* **Stored records**
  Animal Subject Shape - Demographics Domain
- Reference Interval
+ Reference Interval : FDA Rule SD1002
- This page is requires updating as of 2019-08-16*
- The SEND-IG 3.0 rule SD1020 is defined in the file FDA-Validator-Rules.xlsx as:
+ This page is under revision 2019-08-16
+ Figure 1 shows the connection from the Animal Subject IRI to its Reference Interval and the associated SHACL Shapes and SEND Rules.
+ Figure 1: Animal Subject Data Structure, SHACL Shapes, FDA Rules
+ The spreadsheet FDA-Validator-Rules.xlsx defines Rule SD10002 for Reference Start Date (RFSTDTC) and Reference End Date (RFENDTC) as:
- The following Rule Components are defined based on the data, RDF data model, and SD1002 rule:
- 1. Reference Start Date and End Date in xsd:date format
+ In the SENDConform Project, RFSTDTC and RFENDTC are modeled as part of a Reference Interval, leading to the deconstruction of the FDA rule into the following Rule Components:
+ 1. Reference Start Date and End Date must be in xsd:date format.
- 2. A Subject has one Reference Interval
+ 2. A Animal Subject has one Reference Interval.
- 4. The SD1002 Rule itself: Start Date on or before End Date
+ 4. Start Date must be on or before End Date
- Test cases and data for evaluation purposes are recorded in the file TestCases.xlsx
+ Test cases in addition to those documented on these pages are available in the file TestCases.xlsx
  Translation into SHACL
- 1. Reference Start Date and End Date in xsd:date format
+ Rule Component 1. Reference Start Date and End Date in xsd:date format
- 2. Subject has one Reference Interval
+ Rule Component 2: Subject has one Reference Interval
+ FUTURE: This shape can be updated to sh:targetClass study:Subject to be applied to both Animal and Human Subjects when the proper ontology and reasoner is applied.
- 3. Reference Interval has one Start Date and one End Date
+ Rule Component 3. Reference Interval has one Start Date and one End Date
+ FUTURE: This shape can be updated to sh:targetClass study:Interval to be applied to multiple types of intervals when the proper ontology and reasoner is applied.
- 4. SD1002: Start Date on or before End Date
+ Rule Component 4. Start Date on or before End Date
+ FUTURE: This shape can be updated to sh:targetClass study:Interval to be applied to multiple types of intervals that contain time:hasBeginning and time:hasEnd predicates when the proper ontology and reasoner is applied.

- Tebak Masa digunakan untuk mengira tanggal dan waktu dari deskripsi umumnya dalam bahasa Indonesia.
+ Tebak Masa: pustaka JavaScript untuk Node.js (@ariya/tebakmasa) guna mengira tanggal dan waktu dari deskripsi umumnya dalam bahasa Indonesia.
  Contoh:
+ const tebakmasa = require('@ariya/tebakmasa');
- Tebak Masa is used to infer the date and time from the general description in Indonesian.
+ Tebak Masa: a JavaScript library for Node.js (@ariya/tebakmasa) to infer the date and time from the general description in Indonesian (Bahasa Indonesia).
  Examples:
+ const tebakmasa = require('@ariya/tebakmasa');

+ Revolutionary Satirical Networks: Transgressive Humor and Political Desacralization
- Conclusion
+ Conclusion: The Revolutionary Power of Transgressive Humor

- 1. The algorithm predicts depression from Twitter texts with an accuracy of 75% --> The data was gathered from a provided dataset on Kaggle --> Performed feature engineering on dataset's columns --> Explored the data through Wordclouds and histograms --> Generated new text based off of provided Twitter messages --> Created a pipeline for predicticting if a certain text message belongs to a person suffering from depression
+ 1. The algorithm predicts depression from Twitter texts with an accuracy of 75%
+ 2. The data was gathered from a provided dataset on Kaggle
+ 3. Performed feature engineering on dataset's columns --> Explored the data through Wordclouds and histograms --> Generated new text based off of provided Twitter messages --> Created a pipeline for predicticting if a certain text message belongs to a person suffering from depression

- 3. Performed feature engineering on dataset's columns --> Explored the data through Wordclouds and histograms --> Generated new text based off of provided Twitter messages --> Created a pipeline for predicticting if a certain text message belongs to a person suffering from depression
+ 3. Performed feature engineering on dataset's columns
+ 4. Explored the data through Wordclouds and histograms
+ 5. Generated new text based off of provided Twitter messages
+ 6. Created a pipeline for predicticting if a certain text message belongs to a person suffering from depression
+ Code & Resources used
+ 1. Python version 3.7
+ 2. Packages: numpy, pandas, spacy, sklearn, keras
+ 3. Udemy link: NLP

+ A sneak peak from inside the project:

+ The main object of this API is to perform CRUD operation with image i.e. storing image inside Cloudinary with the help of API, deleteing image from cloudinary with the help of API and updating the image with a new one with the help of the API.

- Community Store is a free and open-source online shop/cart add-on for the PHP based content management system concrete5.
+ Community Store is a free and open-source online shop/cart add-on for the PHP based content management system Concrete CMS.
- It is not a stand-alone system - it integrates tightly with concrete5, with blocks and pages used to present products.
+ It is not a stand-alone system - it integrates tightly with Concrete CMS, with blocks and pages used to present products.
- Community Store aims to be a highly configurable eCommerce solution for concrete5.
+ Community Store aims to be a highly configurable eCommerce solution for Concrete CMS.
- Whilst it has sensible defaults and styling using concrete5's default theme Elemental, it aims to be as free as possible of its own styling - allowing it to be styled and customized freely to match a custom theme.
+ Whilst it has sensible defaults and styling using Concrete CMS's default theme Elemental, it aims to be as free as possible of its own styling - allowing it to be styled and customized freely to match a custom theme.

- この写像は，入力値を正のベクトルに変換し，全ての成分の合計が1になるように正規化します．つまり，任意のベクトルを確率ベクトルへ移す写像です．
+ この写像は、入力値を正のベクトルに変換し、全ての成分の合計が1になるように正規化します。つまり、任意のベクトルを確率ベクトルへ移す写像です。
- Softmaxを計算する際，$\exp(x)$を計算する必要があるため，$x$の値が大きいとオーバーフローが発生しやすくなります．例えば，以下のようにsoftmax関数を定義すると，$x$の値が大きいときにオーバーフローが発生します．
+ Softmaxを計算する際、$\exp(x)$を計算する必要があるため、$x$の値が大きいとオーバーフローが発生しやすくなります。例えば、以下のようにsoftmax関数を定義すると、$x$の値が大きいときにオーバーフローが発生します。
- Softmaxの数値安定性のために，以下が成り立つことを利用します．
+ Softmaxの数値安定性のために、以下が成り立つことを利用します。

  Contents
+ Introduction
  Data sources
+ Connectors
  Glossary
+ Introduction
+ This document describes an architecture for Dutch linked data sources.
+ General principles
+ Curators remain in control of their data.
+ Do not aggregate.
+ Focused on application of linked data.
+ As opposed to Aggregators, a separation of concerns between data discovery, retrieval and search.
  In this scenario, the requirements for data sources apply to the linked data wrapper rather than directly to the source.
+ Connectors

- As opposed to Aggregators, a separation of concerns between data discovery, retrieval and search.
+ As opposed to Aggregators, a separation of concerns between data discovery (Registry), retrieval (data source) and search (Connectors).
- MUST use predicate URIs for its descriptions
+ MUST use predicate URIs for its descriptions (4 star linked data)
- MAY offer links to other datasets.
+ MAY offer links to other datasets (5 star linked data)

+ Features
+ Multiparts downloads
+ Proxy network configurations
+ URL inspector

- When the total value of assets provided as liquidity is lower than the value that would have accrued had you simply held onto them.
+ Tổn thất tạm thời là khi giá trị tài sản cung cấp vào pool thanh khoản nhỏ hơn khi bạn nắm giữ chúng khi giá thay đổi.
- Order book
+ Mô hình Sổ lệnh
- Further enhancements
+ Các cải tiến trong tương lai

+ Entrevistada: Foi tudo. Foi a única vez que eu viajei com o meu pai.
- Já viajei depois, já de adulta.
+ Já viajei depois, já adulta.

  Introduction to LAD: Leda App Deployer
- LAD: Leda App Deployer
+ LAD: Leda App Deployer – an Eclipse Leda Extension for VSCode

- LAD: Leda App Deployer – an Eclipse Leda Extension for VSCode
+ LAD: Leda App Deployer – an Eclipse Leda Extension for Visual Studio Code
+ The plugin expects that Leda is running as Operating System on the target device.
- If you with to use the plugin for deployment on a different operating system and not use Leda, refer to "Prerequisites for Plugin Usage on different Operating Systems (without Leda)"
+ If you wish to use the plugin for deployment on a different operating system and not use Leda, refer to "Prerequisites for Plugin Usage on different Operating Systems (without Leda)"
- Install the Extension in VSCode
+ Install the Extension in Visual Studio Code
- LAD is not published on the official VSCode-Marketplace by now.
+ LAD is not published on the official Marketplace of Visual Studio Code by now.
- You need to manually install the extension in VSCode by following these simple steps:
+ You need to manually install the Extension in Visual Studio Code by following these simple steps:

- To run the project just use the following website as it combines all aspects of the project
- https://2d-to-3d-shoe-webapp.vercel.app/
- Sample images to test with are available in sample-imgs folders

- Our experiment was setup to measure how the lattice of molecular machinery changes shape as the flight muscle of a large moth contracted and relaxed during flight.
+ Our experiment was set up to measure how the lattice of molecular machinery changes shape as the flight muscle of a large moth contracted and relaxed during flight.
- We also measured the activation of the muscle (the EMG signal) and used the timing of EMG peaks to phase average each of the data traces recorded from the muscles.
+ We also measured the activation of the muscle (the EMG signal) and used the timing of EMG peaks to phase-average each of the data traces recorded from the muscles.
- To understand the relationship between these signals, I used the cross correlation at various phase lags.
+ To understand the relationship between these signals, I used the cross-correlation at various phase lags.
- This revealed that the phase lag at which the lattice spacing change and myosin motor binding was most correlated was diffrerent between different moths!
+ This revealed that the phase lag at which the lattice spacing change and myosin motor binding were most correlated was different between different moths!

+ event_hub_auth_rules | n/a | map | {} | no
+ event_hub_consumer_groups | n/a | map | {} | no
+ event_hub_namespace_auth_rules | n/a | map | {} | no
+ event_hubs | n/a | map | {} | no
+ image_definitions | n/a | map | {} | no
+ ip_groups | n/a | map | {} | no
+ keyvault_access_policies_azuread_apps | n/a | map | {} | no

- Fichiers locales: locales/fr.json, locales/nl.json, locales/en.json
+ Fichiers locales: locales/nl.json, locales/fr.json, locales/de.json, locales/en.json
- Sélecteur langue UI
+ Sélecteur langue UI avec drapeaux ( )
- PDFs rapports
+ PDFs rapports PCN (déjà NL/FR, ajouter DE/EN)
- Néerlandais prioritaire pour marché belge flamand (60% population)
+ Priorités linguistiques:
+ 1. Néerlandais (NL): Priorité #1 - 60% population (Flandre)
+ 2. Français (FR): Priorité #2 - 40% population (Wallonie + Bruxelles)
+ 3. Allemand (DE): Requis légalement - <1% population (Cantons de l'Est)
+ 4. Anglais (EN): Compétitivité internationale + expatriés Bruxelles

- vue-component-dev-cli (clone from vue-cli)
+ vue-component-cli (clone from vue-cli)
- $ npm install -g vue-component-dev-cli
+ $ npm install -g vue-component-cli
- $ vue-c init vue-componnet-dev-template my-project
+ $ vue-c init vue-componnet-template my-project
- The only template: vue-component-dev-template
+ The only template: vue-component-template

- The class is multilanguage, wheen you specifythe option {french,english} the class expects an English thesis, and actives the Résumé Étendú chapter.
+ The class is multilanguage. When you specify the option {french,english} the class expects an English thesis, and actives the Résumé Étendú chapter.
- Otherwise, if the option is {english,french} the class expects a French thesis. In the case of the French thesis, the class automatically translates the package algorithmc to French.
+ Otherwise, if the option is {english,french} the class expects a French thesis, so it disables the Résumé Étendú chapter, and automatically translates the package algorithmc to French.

* **What the exercise asks**
Look through the entries above and find each line where the word "present" occurs; copy those lines.

* **Answer for this exercise**
- It is not a stand-alone system - it integrates tightly with concrete5, with blocks and pages used to present products.
+ It is not a stand-alone system - it integrates tightly with Concrete CMS, with blocks and pages used to present products.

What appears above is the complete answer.